The Leapfrog Group, a national nonprofit organization focused on improving hospital safety, released their biannual safety ratings of the nation’s hospitals Nov. 7. The Leapfrog Hospital Safety Grade ratings, released as grades from A to F, reflect how well hospitals protect patients from accidents, errors, injuries, infections and other harms. The majority of area hospitals received A grades, while a few earned B, C, and even D ratings.

The safety score is designed to give the public information that is useful for choosing a hospital for care.

Here in the Lehigh Valley, Lehigh Valley Health Network’s hospitals at Pocono, Hazleton, and Cedar Crest hospital all earned A grades, performing above average in most safety categories, while LVH Schuylkill received a B grade.

Easton Hospital in Easton, owned by Steward Health Care, earned a safety grade of C.

In the St. Luke’s University Health Network, the hospital campuses at Bethlehem, Allentown, Anderson, Monroe, Quakertown and Miners all were awarded the top grade of A, while St. Luke’s Sacred Heart achieved a B grade. St. Luke’s Gnaden Huetten campus, however, received a D, performing below average on preventing hospital errors and in other categories.

Pottstown Hospital, a Tower Health-owned hospital in Pottstown, was also given a D rating. The hospital performed below average on preventing hospital errors, and had higher rates of some surgery complications, including dangerous blood clots.

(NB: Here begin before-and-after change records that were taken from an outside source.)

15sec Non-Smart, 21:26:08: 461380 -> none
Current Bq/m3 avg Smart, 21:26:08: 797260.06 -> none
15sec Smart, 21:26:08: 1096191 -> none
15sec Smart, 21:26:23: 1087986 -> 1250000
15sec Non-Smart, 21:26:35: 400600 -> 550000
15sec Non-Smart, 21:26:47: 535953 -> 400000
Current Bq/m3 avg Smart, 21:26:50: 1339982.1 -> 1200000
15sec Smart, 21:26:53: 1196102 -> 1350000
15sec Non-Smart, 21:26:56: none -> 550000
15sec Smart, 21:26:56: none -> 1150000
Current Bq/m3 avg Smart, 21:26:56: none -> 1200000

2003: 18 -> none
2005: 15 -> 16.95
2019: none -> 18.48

In Berks County, Reading Hospital was awarded the A safety grade, while St. Joseph Medical Center earned a C.

The Leapfrog Hospital Safety Grade uses 28 measures of publicly available hospital safety data to assign grades to more than 2,600 U.S. acute-care hospitals, who voluntarily participate free of charge.

The Leapfrog safety grade’s scoring methodology is peer-reviewed and designed to be fully transparent. The results, free to the public, are available to view here-https://www.hospitalsafetygrade.org/your-hospitals-safety-grade

Some jobs eliminated, other positions created, at Tower Health’s Chestnut Hill and Pottstown Hospitals

Tower Health, the Berks county-based health system, has announced that it is restructuring its nursing units at Chestnut Hill Hospital in Philadelphia, and Pottstown Hospital in Pottstown, resulting in the elimination of 32 jobs at Chestnut Hill, and 33 at Pottstown.

At Chestnut Hill Hospital, this change will impact 23 unit clerks, five patient greeters, and five patient sitters, all of whom are union members. At Pottstown Hospital, this change will impact 22 union-member unit secretaries and 10 non-union patient sitters. Pottstown Hospital does not have patient greeters.

While the changes will result in the loss of a job for some employees, new positions will also open, the hospital said.

Chestnut Hill Hospital is opening 18 new positions in the nursing units, while Pottstown Hospital is creating 24 positions, 13 of which are patient care assistant positions. The PCA positions at Pottstown represent new union positions at the Hospital. The addition of PCA positions was based upon nursing staff feedback on ways to improve patient care.

According to a statement from Tower Health, “these changes aim to improve care delivery and coordination on nursing units and create a consistent model for care across the Tower Health hospitals.”

The change also is designed to support the recent installation of the Epic electronic health record across Tower Health, which enables nursing and other clinical staff to share information in order to improve clinical quality.

Tower Health states that some impacted employees have already accepted new positions within Tower Health, and that those who have not will be provided severance.